YOUR OBJECTIVE
Set down only the lines from the one containing "top: 373px ->" through the final line of the entries below, exactly as they stand, with no pictures.

[Opening RECORDS FOR PROCESSING section]

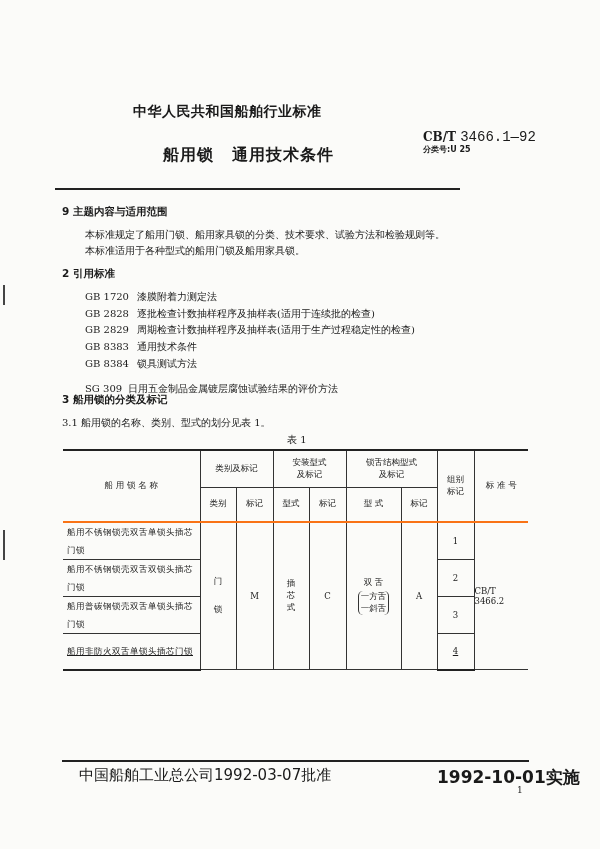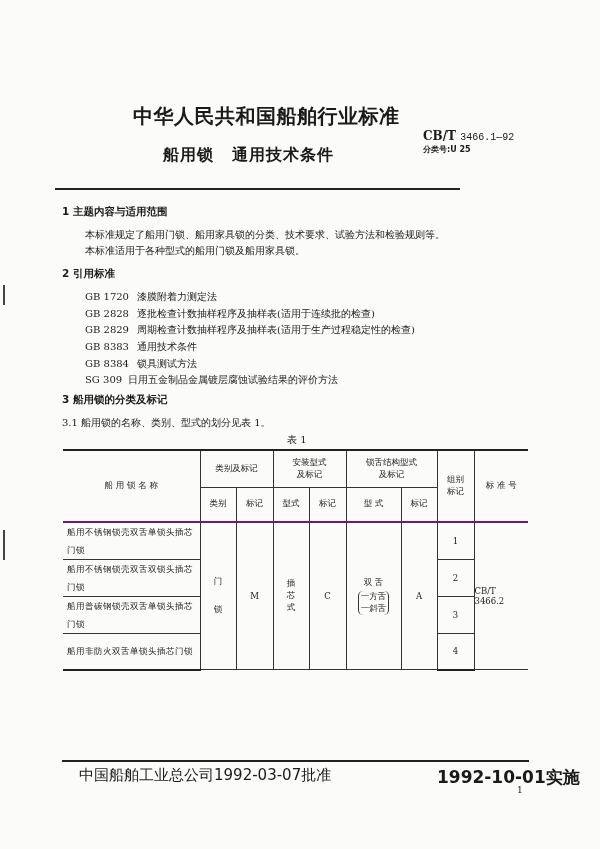"中华人民共和国船舶行业标准" .org { font-size: 20px -> 14px }
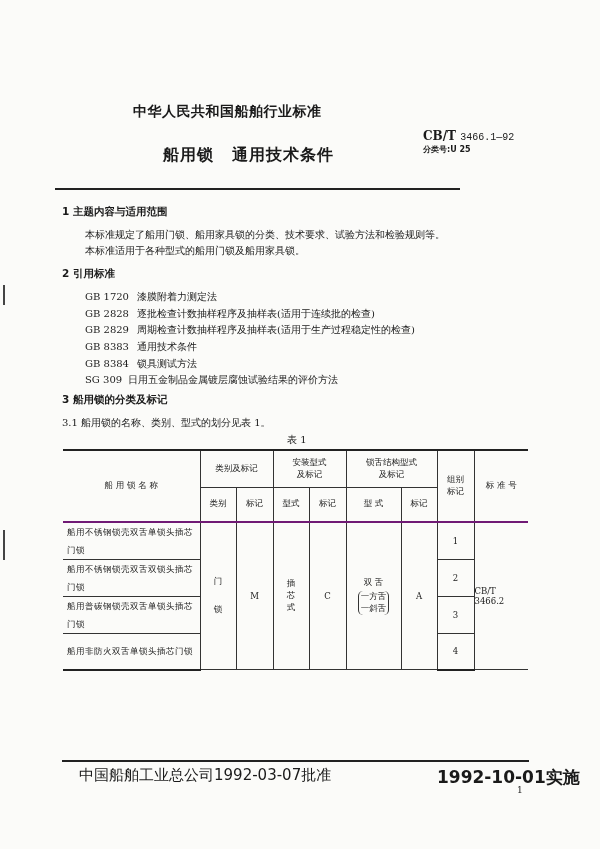"3466.1—92" .code .num { font-size: 10px -> 14px }
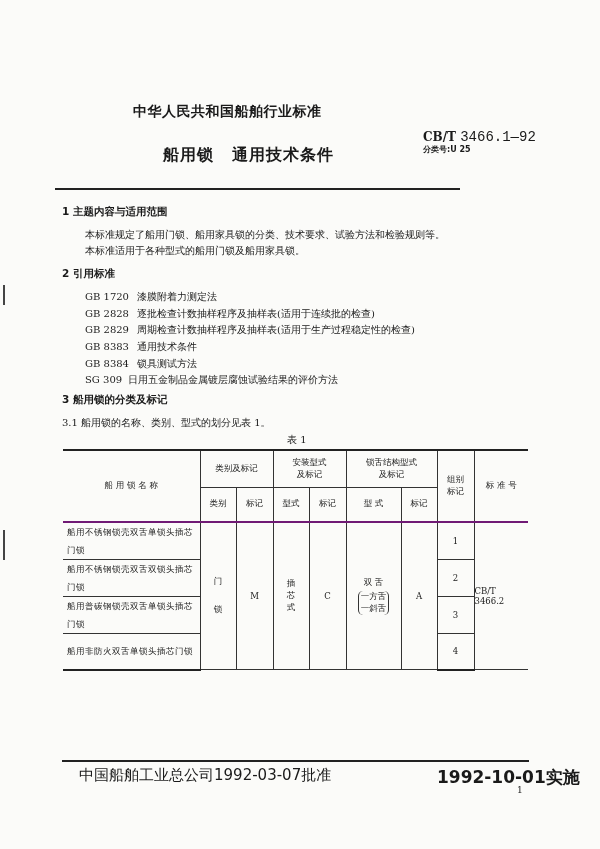"1 主题内容与适用范围" div.abs { text: 1 -> 9 }
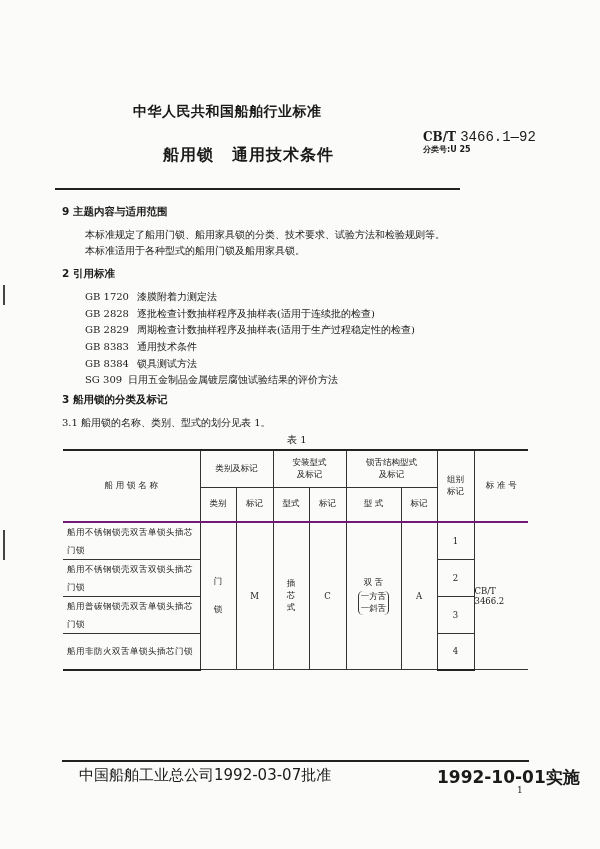"SG 309 日用五金制品金属镀层腐蚀试验结果的评价方法" div.abs { top: 373px -> 382px }
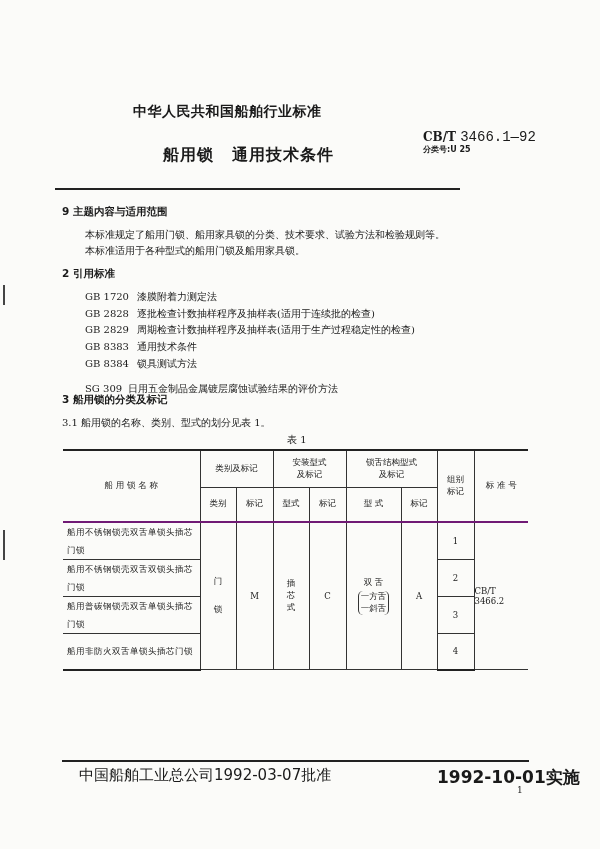"船用不锈钢锁壳双舌单锁头插芯门锁" tr { border-top: 2px solid #701a75 -> 2px solid #f97316 }
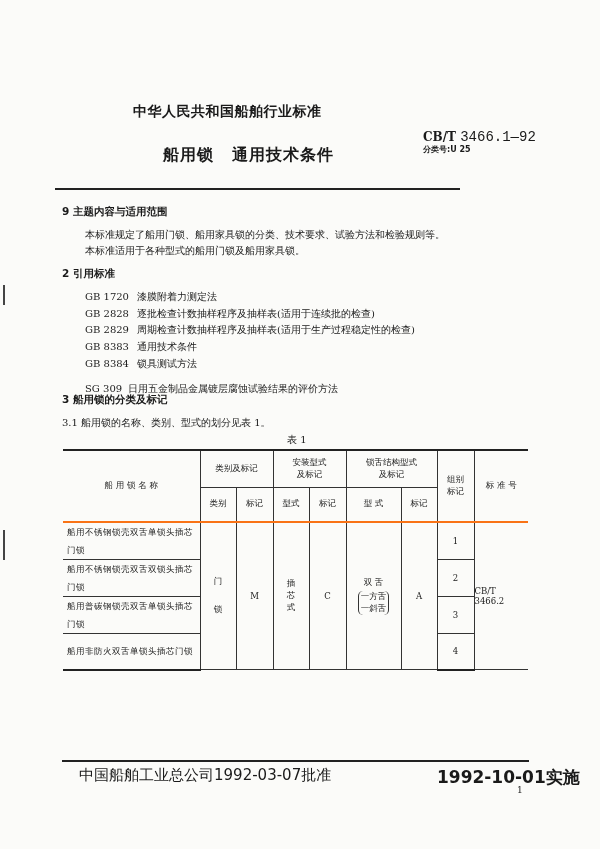"船用非防火双舌单锁头插芯门锁" table.t1 .last td { text-decoration: none -> underline }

[Closing RECORDS FOR PROCESSING section]

REPLY TO THE EXERCISE
"SG 309 日用五金制品金属镀层腐蚀试验结果的评价方法" div.abs { top: 373px -> 382px }
"船用不锈钢锁壳双舌单锁头插芯门锁" tr { border-top: 2px solid #701a75 -> 2px solid #f97316 }
"船用非防火双舌单锁头插芯门锁" table.t1 .last td { text-decoration: none -> underline }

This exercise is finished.